| The task |
Restate the listing word for word; omit the images.

| Given data |
+===+
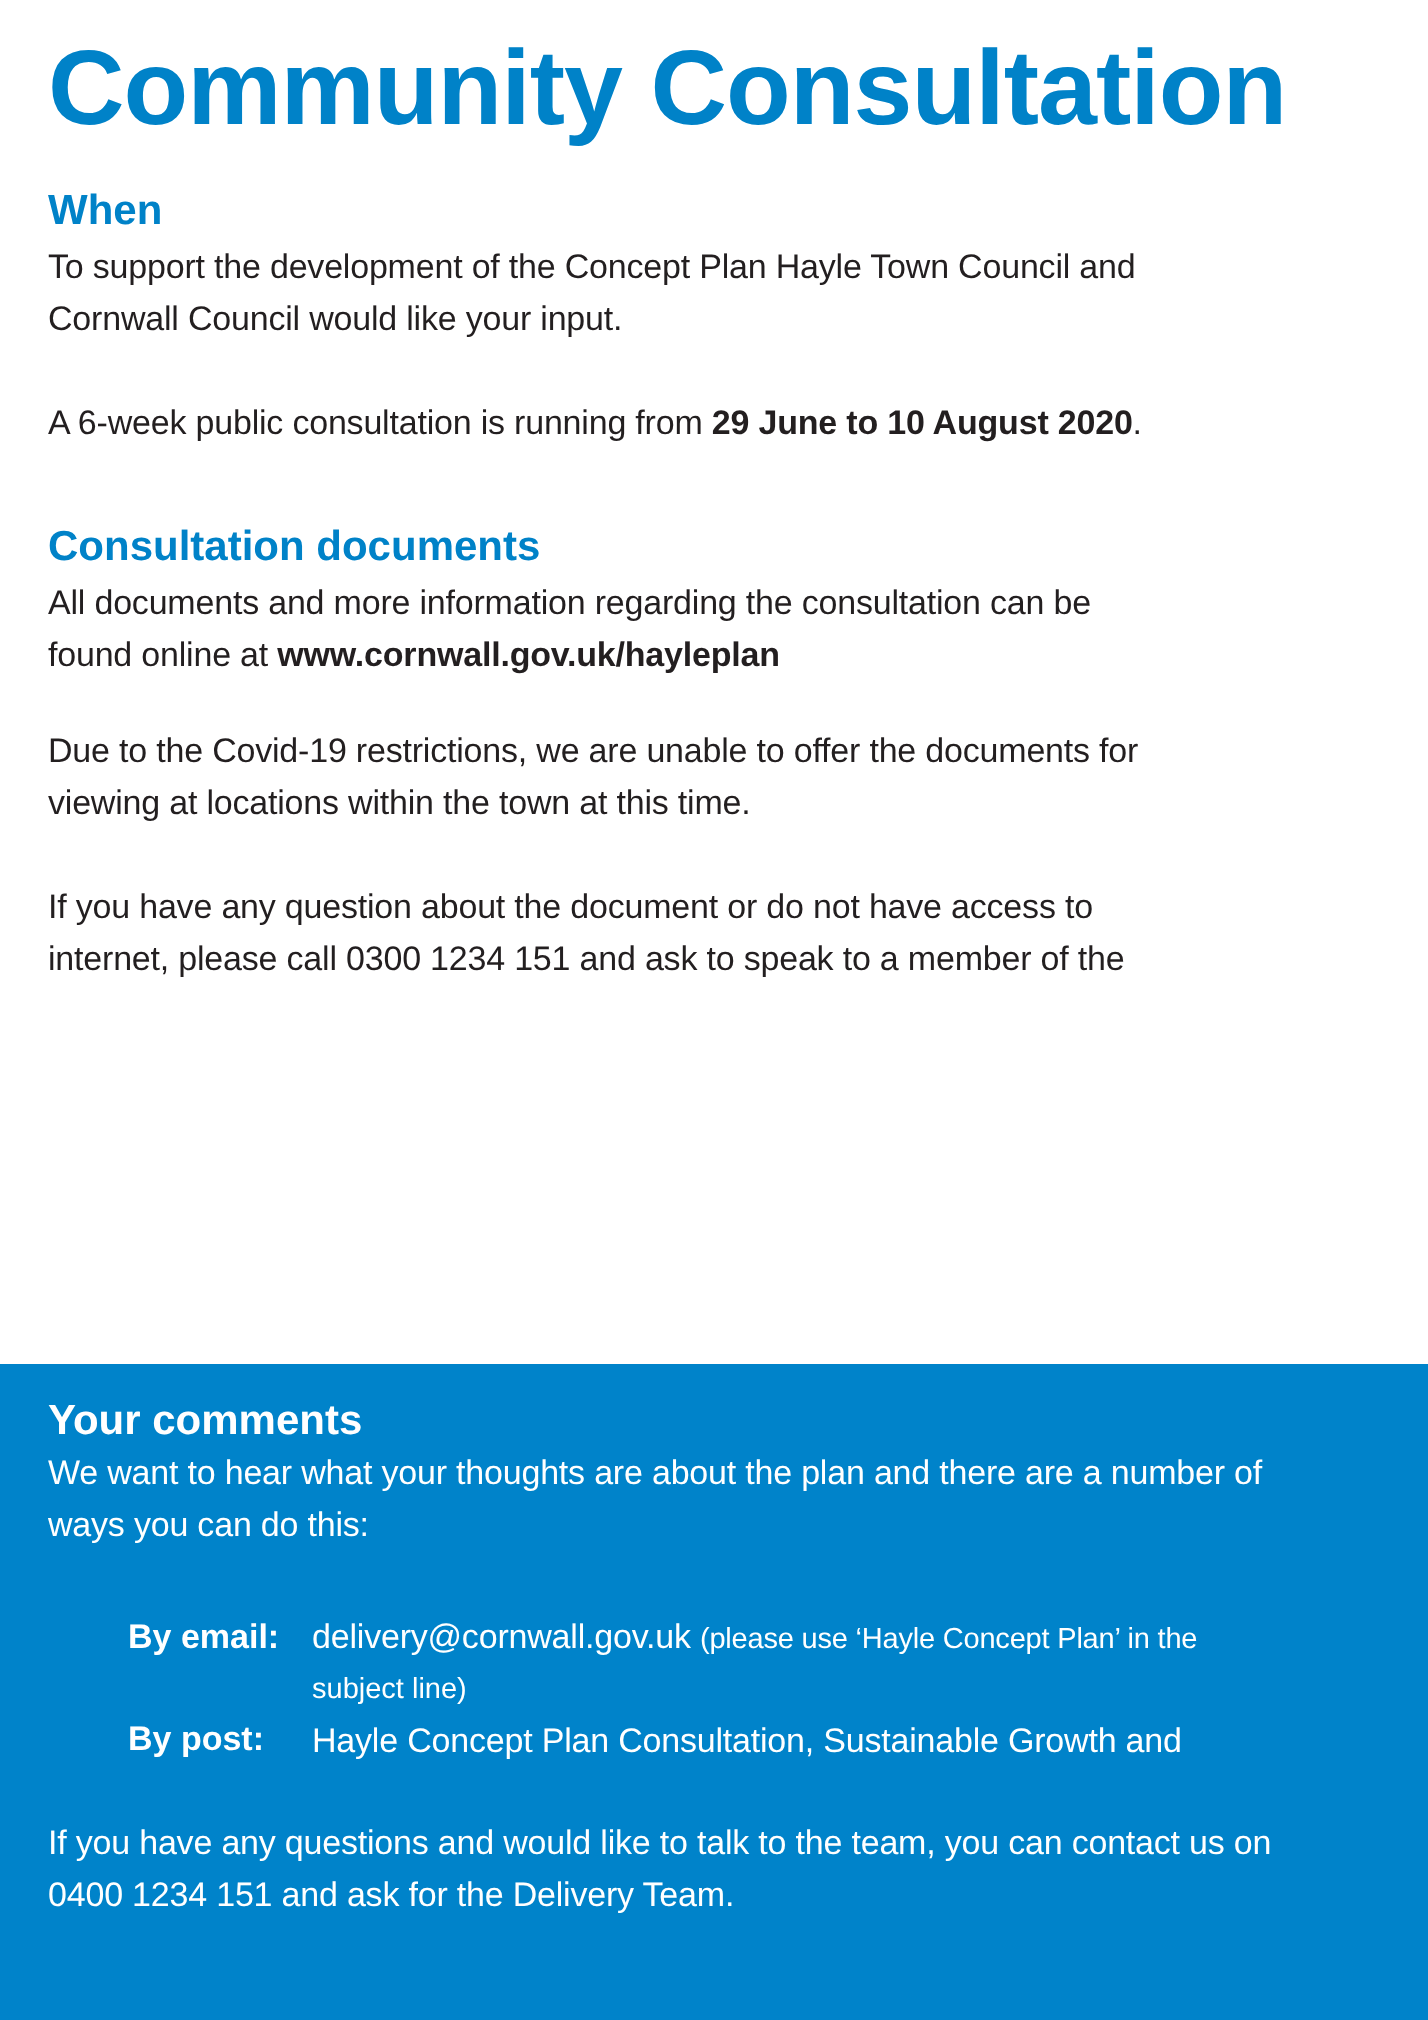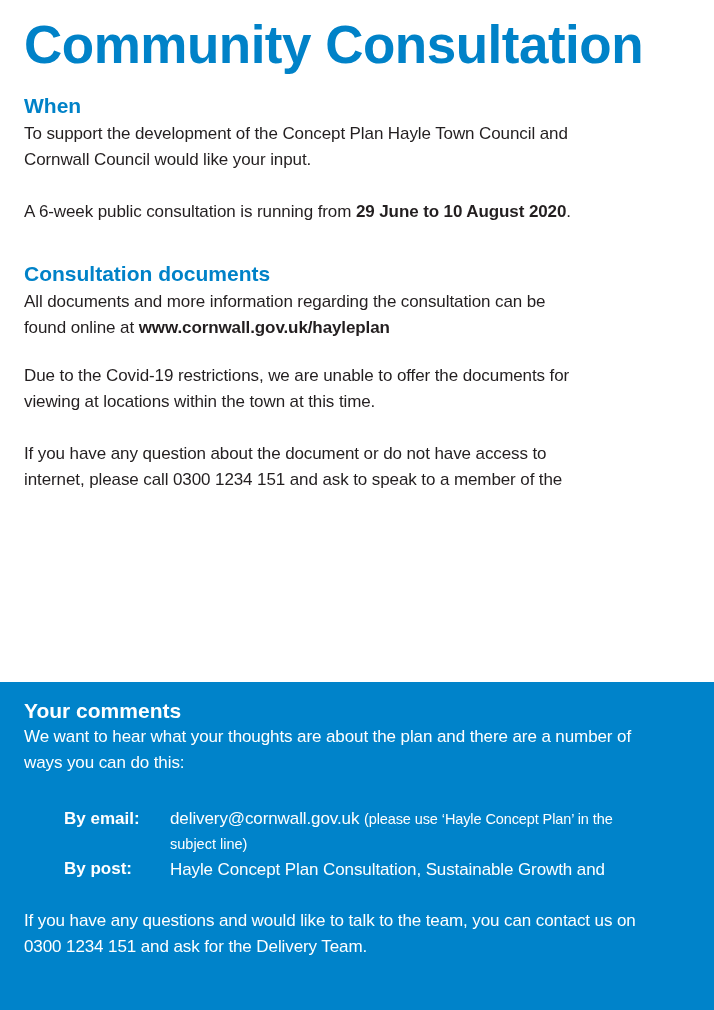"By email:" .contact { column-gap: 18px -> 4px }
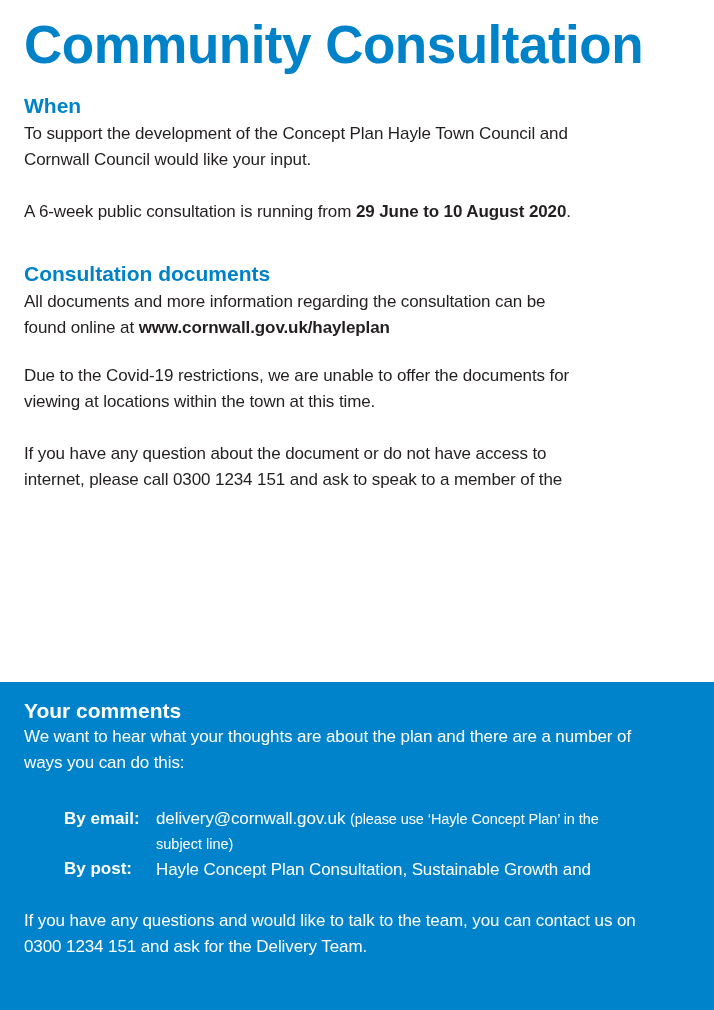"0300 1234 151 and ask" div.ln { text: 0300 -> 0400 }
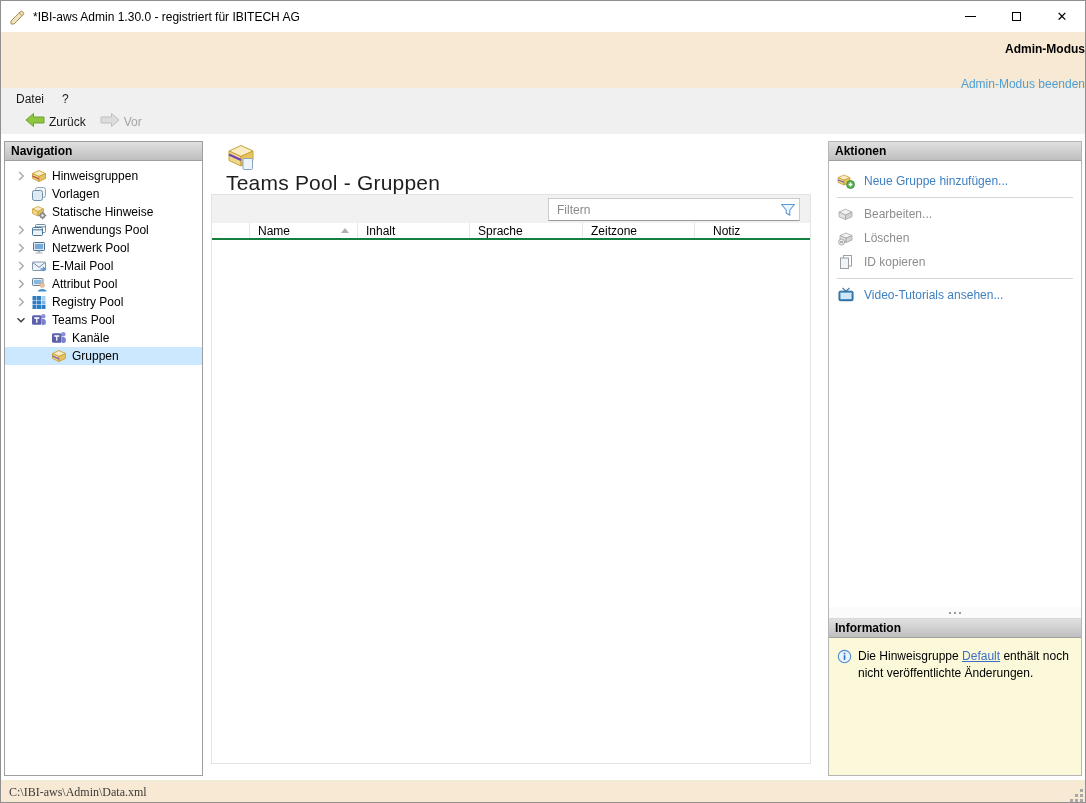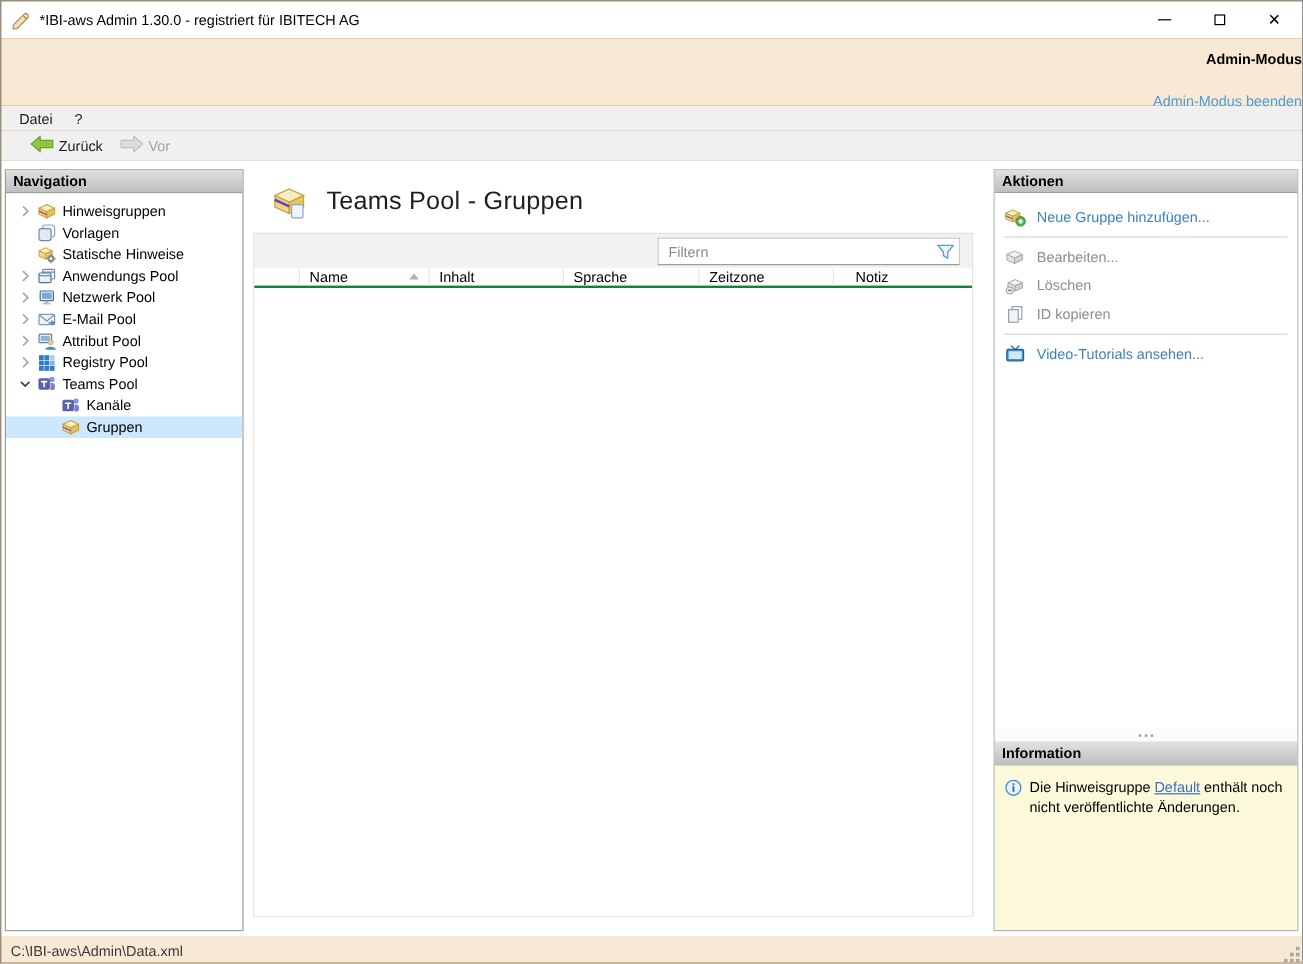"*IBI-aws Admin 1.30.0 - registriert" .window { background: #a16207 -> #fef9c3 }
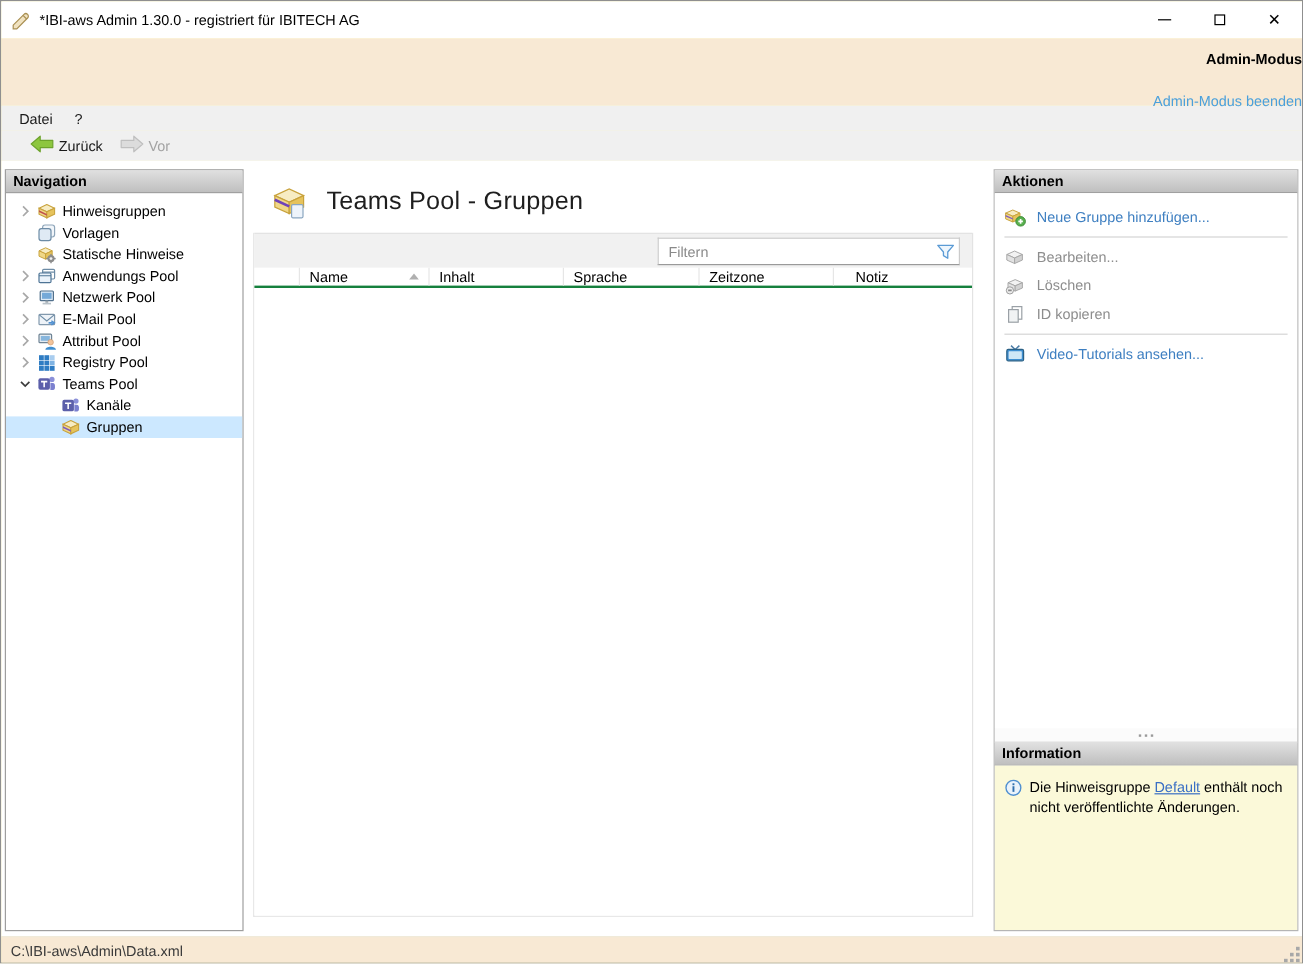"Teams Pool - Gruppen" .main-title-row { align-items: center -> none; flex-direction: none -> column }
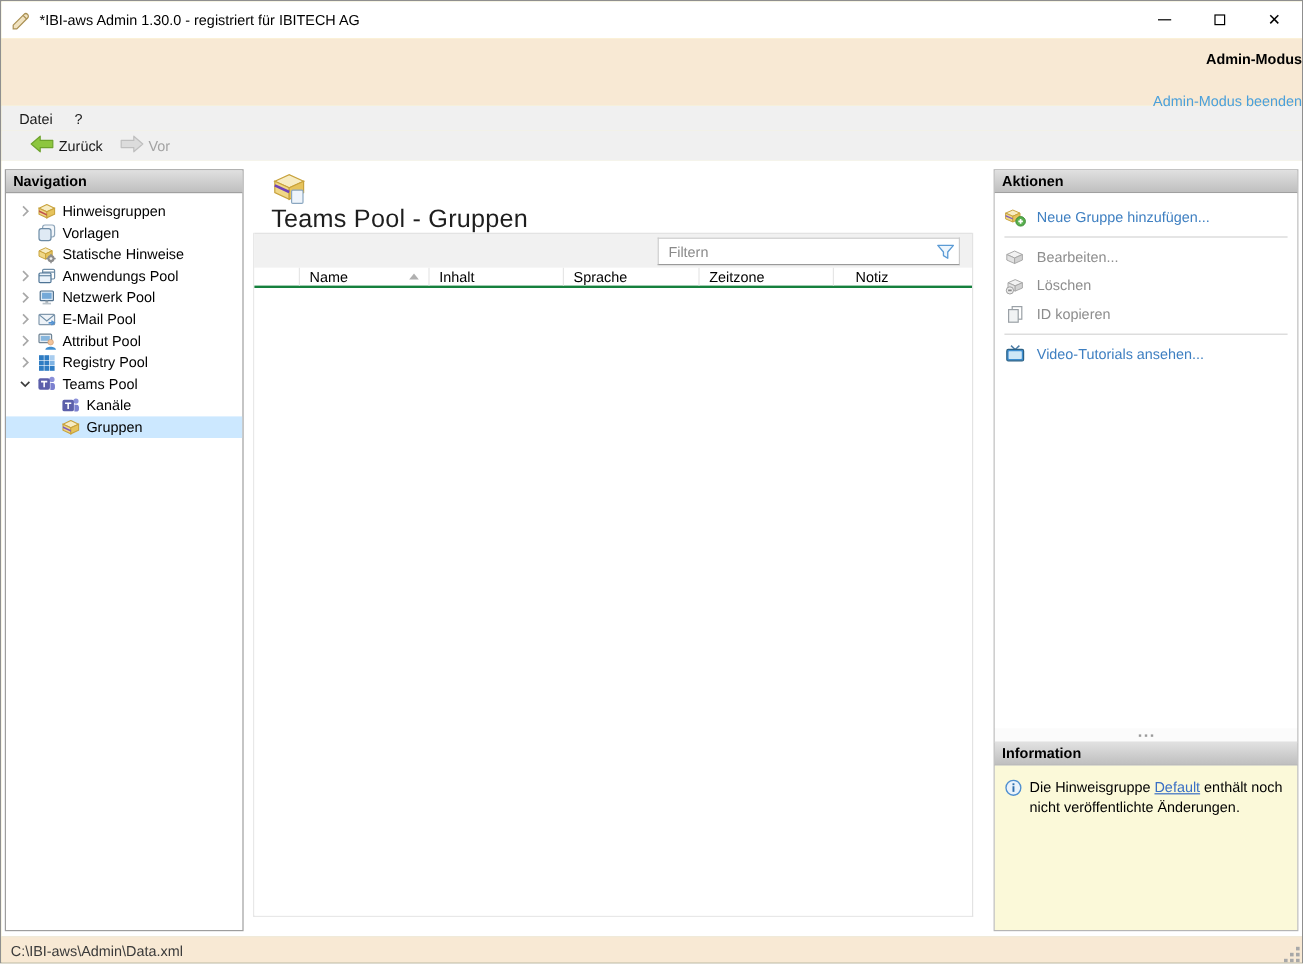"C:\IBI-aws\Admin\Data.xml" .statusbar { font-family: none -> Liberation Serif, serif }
+===+
| Answer box |
"By email:" .contact { column-gap: 18px -> 4px }
"0300 1234 151 and ask" div.ln { text: 0300 -> 0400 }
"*IBI-aws Admin 1.30.0 - registriert" .window { background: #a16207 -> #fef9c3 }
"Teams Pool - Gruppen" .main-title-row { align-items: center -> none; flex-direction: none -> column }
"C:\IBI-aws\Admin\Data.xml" .statusbar { font-family: none -> Liberation Serif, serif }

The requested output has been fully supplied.